◆ **EXERCISE AIM**
Copy exactly the lines of the records below, and only those lines, beginning with the line that contains "5 milyon: none -> 1 for 2200.00" and ending with the line that contains "Garmin new gpsmap".

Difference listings
--- --- ---

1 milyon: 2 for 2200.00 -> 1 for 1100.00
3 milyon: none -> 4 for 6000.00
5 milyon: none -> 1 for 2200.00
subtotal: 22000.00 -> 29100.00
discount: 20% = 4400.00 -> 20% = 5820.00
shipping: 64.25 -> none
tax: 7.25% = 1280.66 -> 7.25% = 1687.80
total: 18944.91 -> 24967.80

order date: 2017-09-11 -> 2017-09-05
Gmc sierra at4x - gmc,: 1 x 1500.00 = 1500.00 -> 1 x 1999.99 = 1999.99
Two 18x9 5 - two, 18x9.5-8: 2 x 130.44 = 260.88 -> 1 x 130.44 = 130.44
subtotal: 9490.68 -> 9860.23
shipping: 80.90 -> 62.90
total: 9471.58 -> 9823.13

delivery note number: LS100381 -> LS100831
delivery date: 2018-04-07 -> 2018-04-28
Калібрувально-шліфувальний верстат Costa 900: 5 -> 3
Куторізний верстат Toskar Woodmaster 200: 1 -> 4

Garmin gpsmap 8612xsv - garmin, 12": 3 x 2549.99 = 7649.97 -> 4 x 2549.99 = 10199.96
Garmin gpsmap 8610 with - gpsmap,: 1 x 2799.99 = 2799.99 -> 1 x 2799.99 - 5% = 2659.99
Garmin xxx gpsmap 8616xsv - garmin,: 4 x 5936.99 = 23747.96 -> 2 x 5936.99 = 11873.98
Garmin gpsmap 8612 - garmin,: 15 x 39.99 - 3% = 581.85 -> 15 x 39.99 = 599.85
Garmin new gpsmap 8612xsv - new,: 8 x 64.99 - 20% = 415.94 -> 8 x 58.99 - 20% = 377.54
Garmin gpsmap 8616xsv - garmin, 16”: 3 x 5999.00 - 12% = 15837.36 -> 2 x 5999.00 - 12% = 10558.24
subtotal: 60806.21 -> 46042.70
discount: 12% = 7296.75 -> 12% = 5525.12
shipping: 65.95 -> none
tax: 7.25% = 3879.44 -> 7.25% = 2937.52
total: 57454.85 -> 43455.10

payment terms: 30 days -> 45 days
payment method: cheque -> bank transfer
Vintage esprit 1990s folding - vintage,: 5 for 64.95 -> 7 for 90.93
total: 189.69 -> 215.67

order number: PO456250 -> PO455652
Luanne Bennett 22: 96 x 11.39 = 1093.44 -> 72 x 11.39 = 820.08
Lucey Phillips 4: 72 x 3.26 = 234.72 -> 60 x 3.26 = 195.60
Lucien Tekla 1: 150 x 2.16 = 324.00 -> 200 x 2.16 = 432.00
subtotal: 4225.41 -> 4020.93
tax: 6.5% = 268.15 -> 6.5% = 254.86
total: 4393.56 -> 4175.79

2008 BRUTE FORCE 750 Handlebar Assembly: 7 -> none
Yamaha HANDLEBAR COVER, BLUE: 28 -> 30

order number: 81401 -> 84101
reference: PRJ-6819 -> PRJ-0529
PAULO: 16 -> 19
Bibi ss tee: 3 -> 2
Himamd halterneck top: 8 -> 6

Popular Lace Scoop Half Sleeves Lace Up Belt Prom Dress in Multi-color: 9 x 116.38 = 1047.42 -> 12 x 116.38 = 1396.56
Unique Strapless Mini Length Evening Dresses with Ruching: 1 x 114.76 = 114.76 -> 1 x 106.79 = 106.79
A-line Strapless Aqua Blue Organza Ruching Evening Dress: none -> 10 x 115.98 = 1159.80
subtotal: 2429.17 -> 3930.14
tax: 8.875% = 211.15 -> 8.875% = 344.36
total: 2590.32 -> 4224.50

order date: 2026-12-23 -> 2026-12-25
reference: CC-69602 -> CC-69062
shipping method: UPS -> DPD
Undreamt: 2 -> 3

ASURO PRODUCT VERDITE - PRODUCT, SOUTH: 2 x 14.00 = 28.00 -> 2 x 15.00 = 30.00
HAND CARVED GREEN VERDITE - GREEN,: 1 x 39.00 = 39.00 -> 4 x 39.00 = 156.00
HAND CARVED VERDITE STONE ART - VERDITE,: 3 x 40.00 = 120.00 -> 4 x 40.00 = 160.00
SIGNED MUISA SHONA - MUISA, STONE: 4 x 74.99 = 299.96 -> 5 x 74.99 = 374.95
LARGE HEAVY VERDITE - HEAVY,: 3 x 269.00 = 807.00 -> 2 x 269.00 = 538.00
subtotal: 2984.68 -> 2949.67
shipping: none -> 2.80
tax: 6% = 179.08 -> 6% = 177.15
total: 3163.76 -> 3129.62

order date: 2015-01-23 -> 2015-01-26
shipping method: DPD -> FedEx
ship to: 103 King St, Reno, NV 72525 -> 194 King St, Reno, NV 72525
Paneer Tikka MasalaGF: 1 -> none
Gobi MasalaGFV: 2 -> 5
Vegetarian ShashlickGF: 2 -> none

--- --- ---

◆ **ANSWER**
5 milyon: none -> 1 for 2200.00
subtotal: 22000.00 -> 29100.00
discount: 20% = 4400.00 -> 20% = 5820.00
shipping: 64.25 -> none
tax: 7.25% = 1280.66 -> 7.25% = 1687.80
total: 18944.91 -> 24967.80

order date: 2017-09-11 -> 2017-09-05
Gmc sierra at4x - gmc,: 1 x 1500.00 = 1500.00 -> 1 x 1999.99 = 1999.99
Two 18x9 5 - two, 18x9.5-8: 2 x 130.44 = 260.88 -> 1 x 130.44 = 130.44
subtotal: 9490.68 -> 9860.23
shipping: 80.90 -> 62.90
total: 9471.58 -> 9823.13

delivery note number: LS100381 -> LS100831
delivery date: 2018-04-07 -> 2018-04-28
Калібрувально-шліфувальний верстат Costa 900: 5 -> 3
Куторізний верстат Toskar Woodmaster 200: 1 -> 4

Garmin gpsmap 8612xsv - garmin, 12": 3 x 2549.99 = 7649.97 -> 4 x 2549.99 = 10199.96
Garmin gpsmap 8610 with - gpsmap,: 1 x 2799.99 = 2799.99 -> 1 x 2799.99 - 5% = 2659.99
Garmin xxx gpsmap 8616xsv - garmin,: 4 x 5936.99 = 23747.96 -> 2 x 5936.99 = 11873.98
Garmin gpsmap 8612 - garmin,: 15 x 39.99 - 3% = 581.85 -> 15 x 39.99 = 599.85
Garmin new gpsmap 8612xsv - new,: 8 x 64.99 - 20% = 415.94 -> 8 x 58.99 - 20% = 377.54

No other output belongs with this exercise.